-------- Source material --------
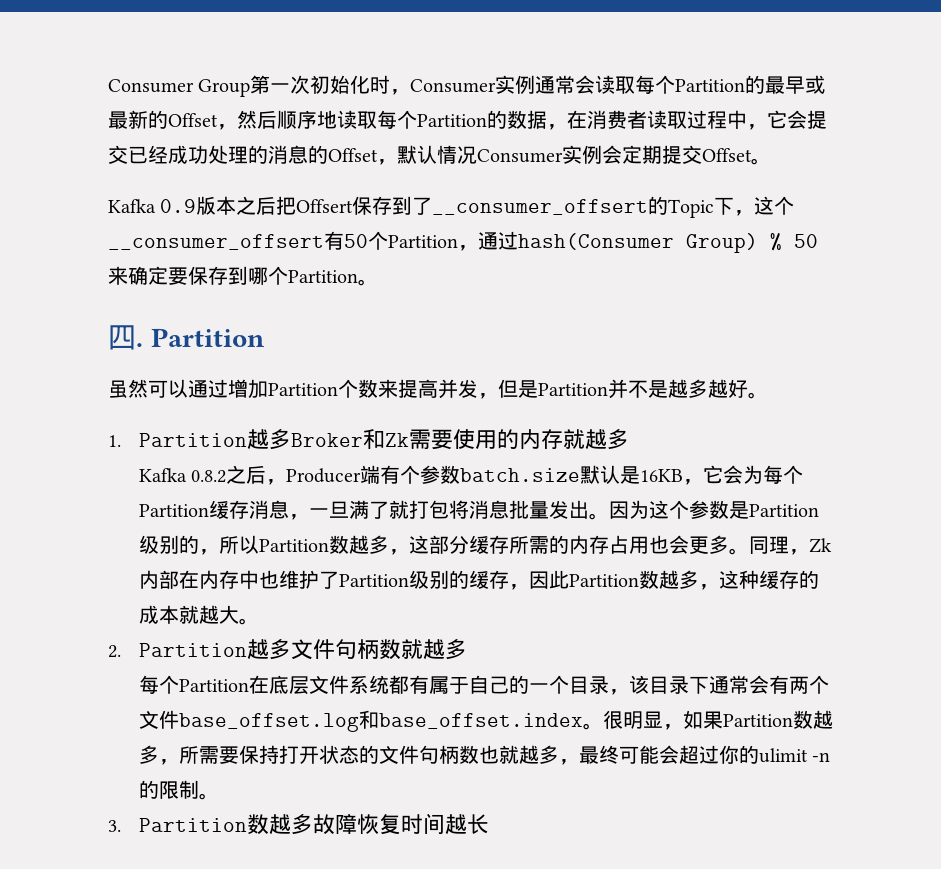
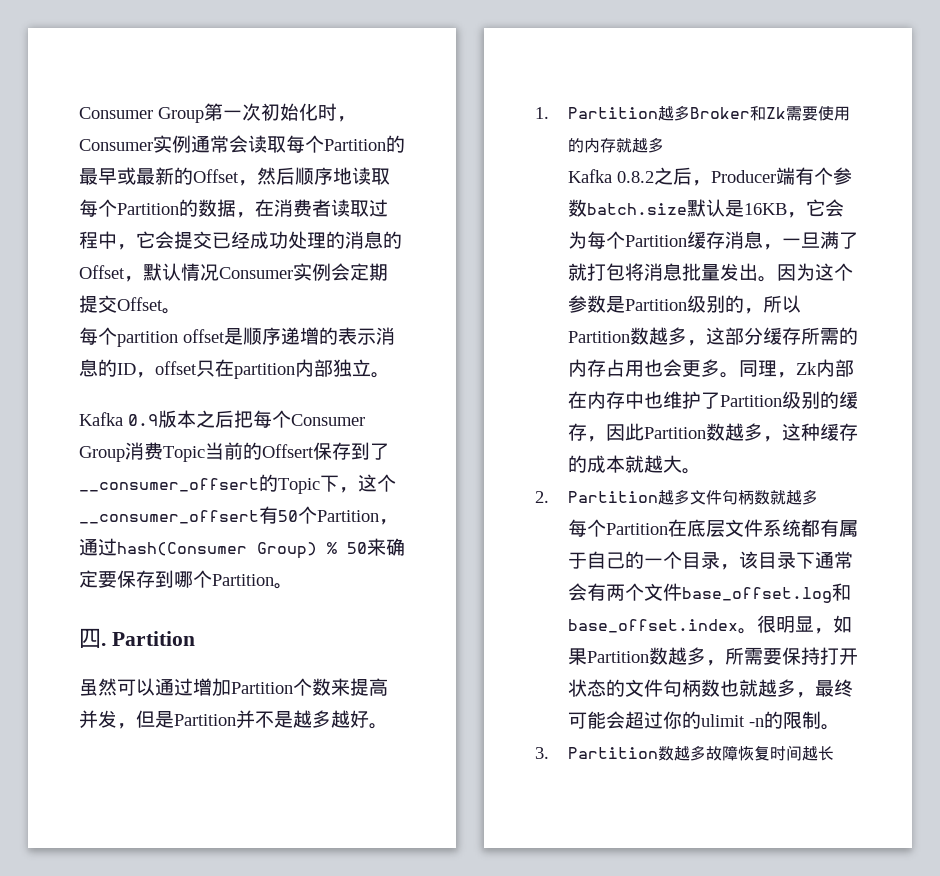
+ 每个partition offset是顺序递增的表示消息的ID，offset只在partition内部独立。
- Kafka 0.9版本之后把Offsert保存到了__consumer_offsert的Topic下，这个__consumer_offsert有50个Partition，通过hash(Consumer Group) % 50来确定要保存到哪个Partition。
+ Kafka 0.9版本之后把每个Consumer Group消费Topic当前的Offsert保存到了__consumer_offsert的Topic下，这个__consumer_offsert有50个Partition，通过hash(Consumer Group) % 50来确定要保存到哪个Partition。

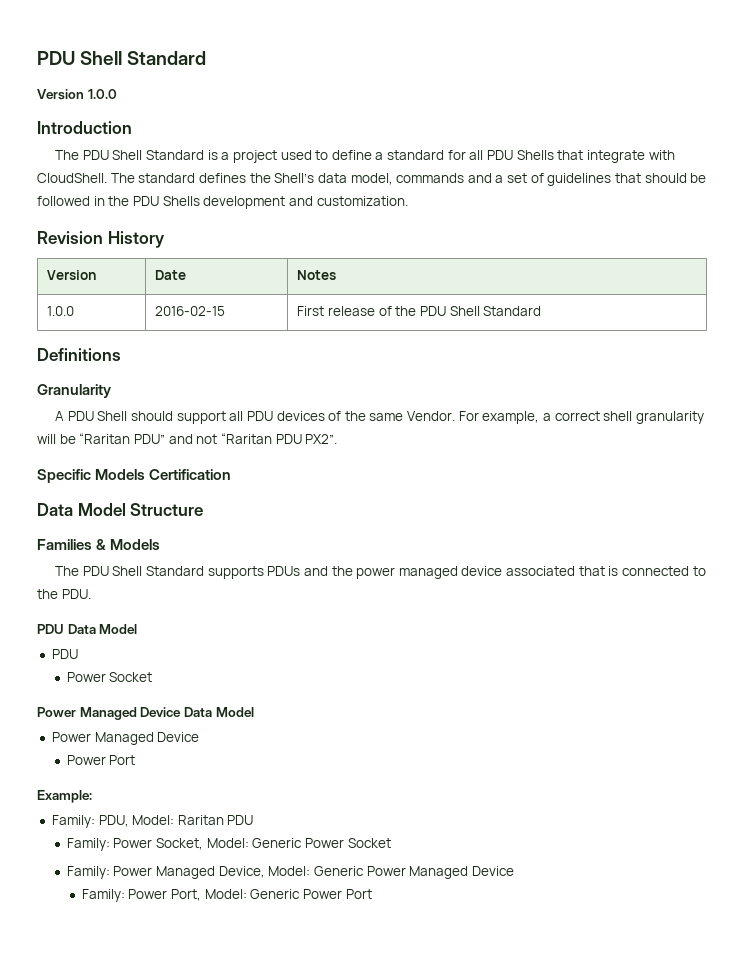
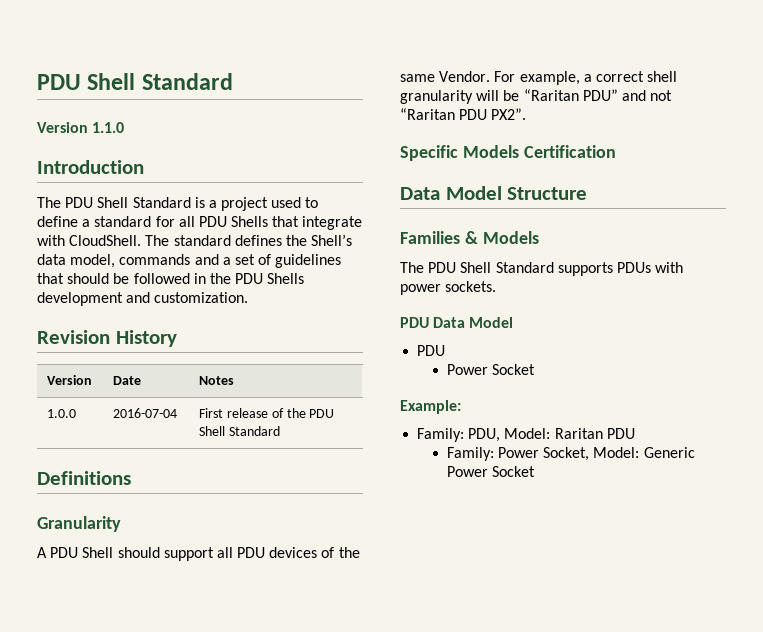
- Version 1.0.0
+ Version 1.1.0
- 1.0.0 | 2016-02-15 | First release of the PDU Shell Standard
+ 1.0.0 | 2016-07-04 | First release of the PDU Shell Standard
- The PDU Shell Standard supports PDUs and the power managed device associated that is connected to the PDU.
+ The PDU Shell Standard supports PDUs with power sockets.
- Power Managed Device Data Model
- Power Managed Device
- Power Port
- Family: Power Managed Device, Model: Generic Power Managed Device
- Family: Power Port, Model: Generic Power Port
--------
What the exercise asks: Search each line of the data above for "Consumer", and copy the lines where it occurs.

Task output:
- Kafka 0.9版本之后把Offsert保存到了__consumer_offsert的Topic下，这个__consumer_offsert有50个Partition，通过hash(Consumer Group) % 50来确定要保存到哪个Partition。
+ Kafka 0.9版本之后把每个Consumer Group消费Topic当前的Offsert保存到了__consumer_offsert的Topic下，这个__consumer_offsert有50个Partition，通过hash(Consumer Group) % 50来确定要保存到哪个Partition。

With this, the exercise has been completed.